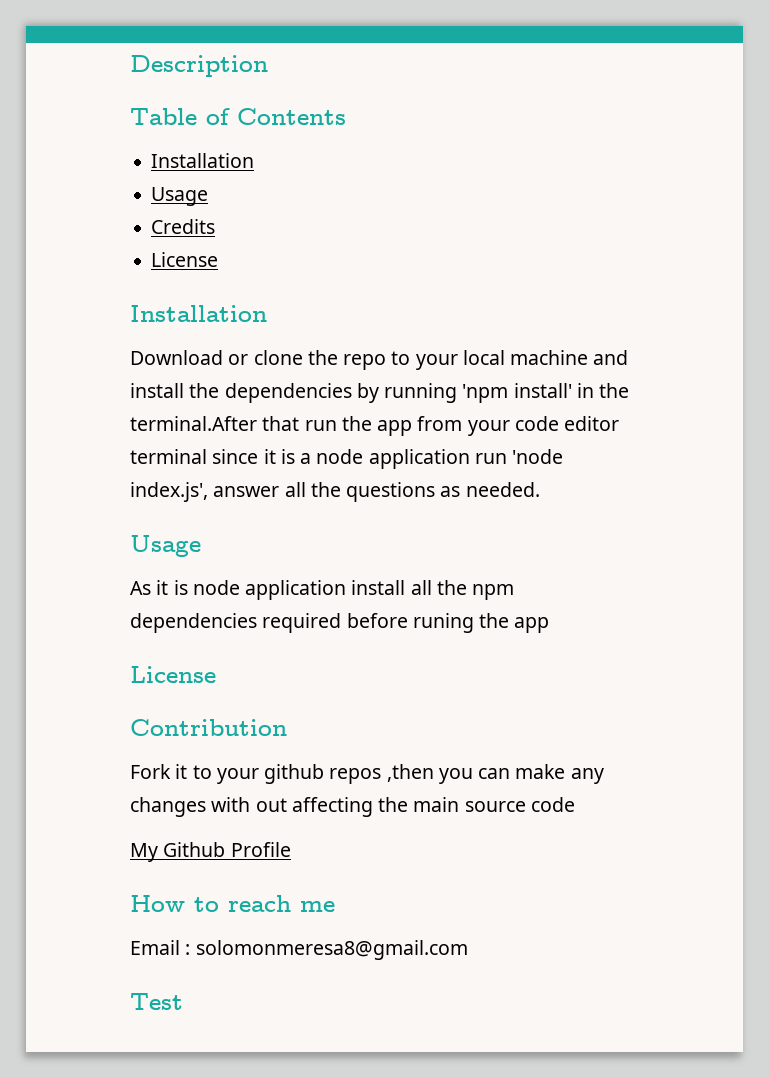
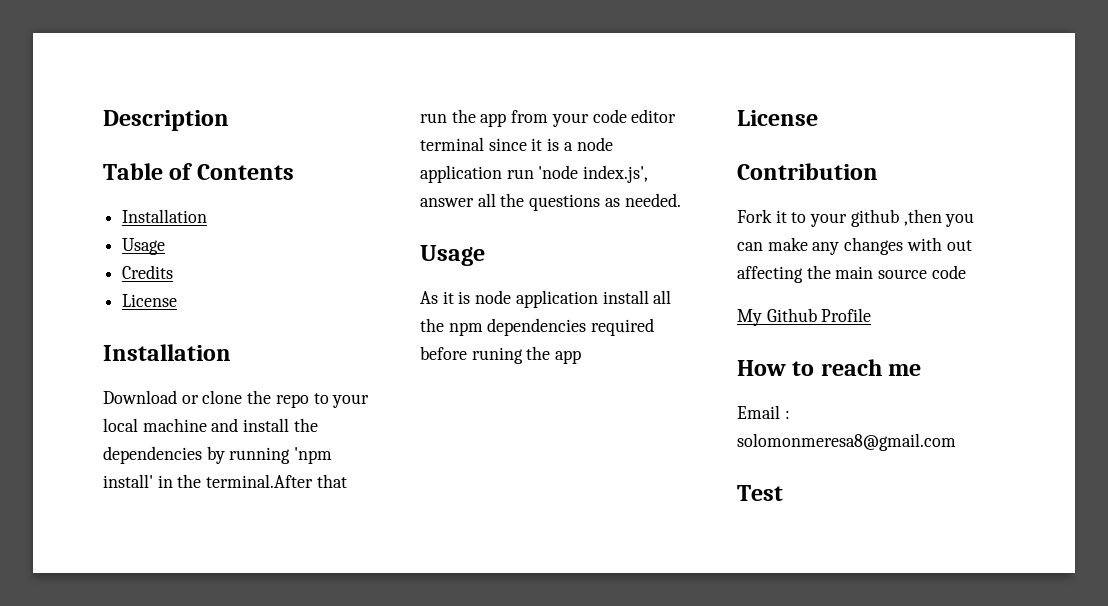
[329,768,382,784] repos -> (899, 218) none

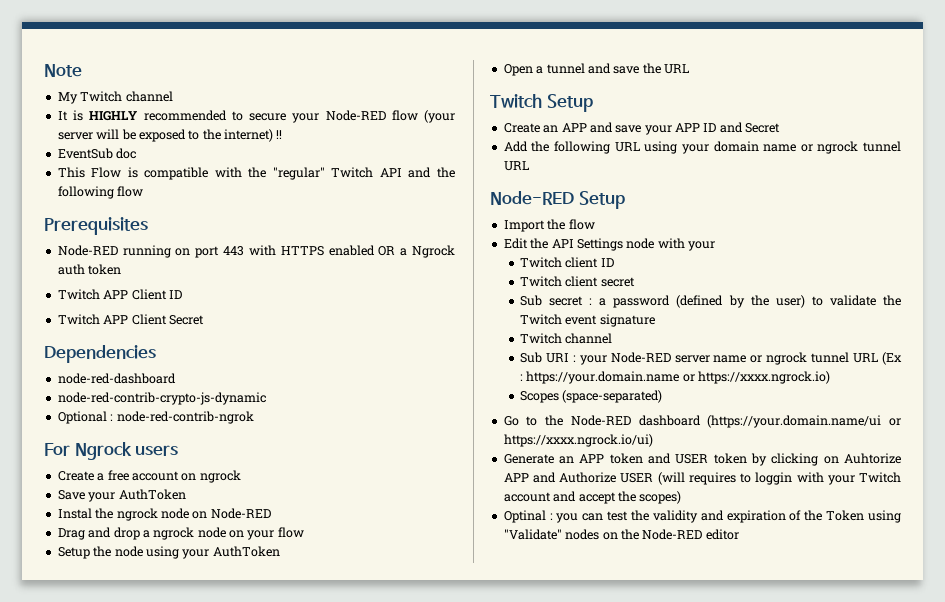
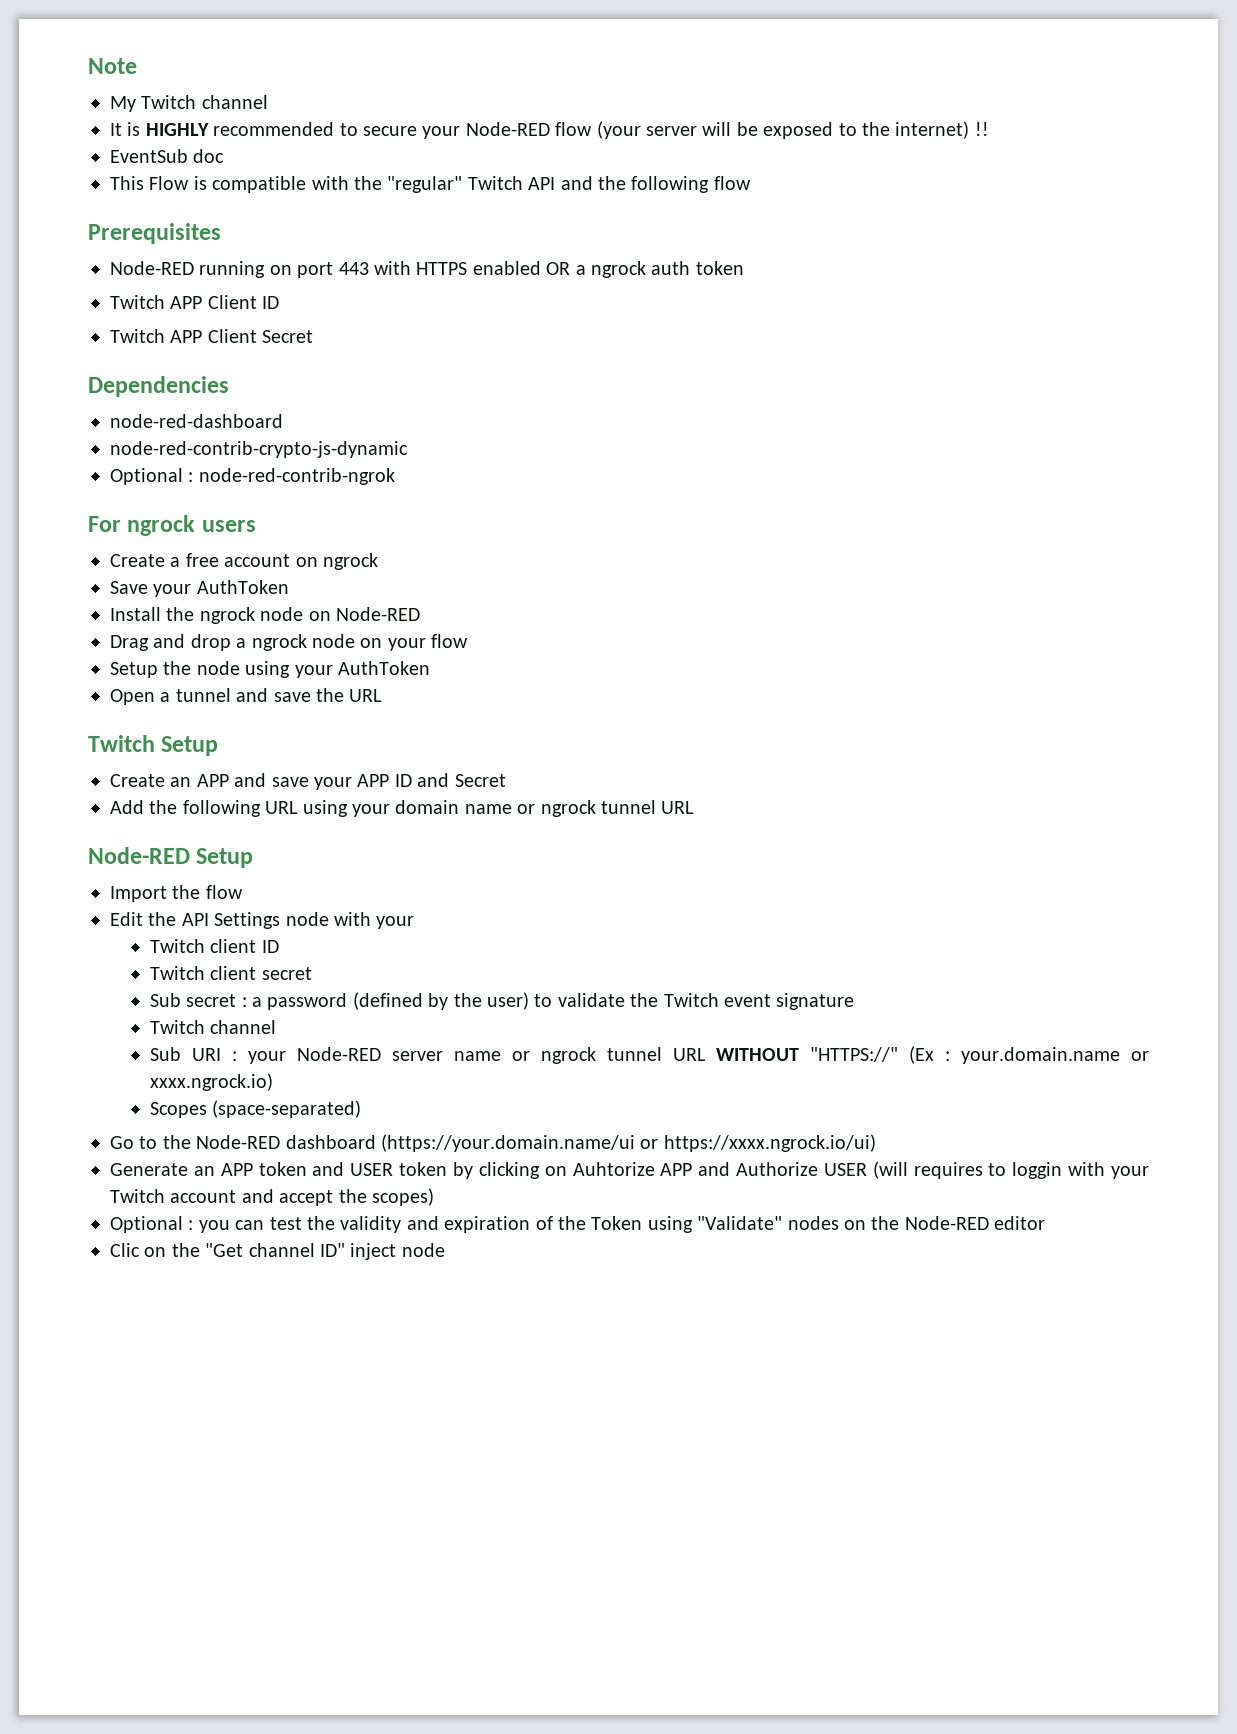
[411,245,455,258] Ngrock -> [590,261,646,278] ngrock
[74,442,132,460] Ngrock -> [127,515,196,536] ngrock
[57,508,92,519] Instal -> [110,607,161,621] Install
[882,352,902,365] [519,371,831,384] (Ex : https://your.domain.name or https://xxxx.ngrock.io) -> [715,1046,1149,1064] [149,1073,273,1091] WITHOUT "HTTPS://" (Ex : your.domain.name or xxxx.ngrock.io)
[503,510,546,523] Optinal -> [110,1216,183,1233] Optional
(739, 534) none -> [110,1243,445,1260] // Clic on the "Get channel ID" inject node

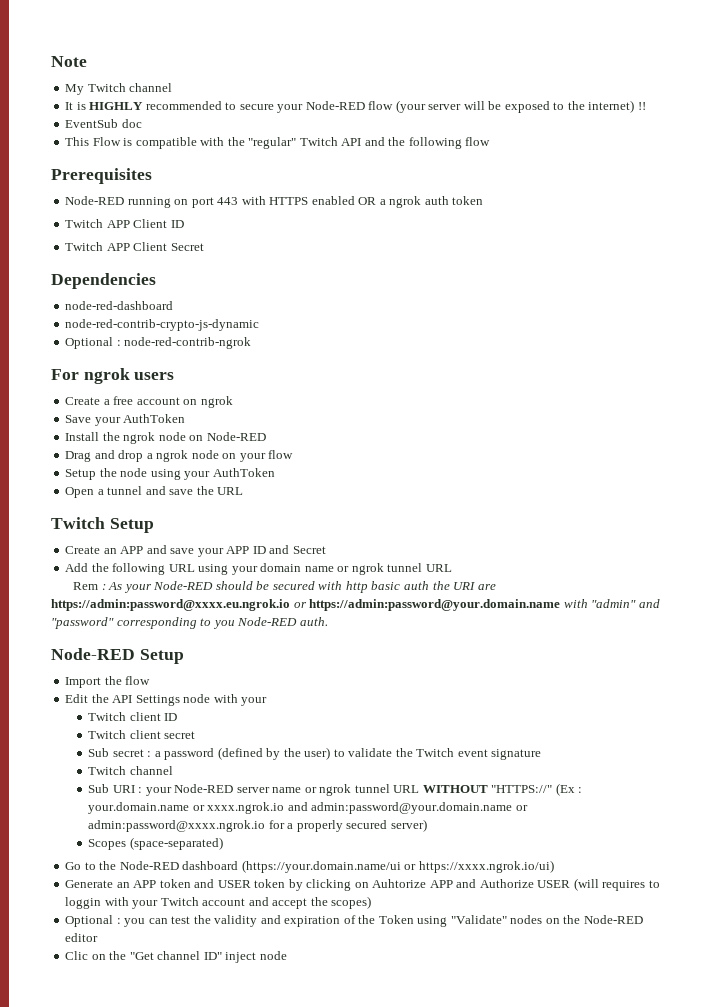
[590,261,646,278] ngrock -> [389,196,422,208] ngrok
[127,515,196,536] ngrock -> [83,368,130,384] ngrok
[323,553,378,570] ngrock -> [200,396,233,408] ngrok
[199,607,255,624] ngrock -> [123,432,156,444] ngrok
[251,634,307,651] ngrock -> [156,450,189,462] ngrok
[540,800,695,817] ngrock tunnel URL -> [351,563,452,575] [73,581,496,593] [51,599,660,611] [51,617,328,629] ngrok tunnel URL // Rem : As your Node-RED should be secured with http basic auth the URI are https://admin:password@xxxx.eu.ngrok.io or https://admin:password@your.domain.name with "admin" and "password" corresponding to you Node-RED auth.
[540,1047,596,1064] ngrock -> [319,784,352,796] ngrok
[149,1073,273,1091] xxxx.ngrock.io) -> [207,802,528,814] [88,819,427,832] xxxx.ngrok.io and admin:password@your.domain.name or admin:password@xxxx.ngrok.io for a properly secured server)
[663,1134,876,1152] https://xxxx.ngrock.io/ui) -> [418,860,554,873] https://xxxx.ngrok.io/ui)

__________

● **WHAT NEEDS TO BE DONE**:
Start with the line above that contains "[590,261,646,278] ngrock ->" and stop after the line that contains "[251,634,307,651] ngrock ->". Output those lines exactly, and only those.

● **TASK ANSWER**:
[590,261,646,278] ngrock -> [389,196,422,208] ngrok
[127,515,196,536] ngrock -> [83,368,130,384] ngrok
[323,553,378,570] ngrock -> [200,396,233,408] ngrok
[199,607,255,624] ngrock -> [123,432,156,444] ngrok
[251,634,307,651] ngrock -> [156,450,189,462] ngrok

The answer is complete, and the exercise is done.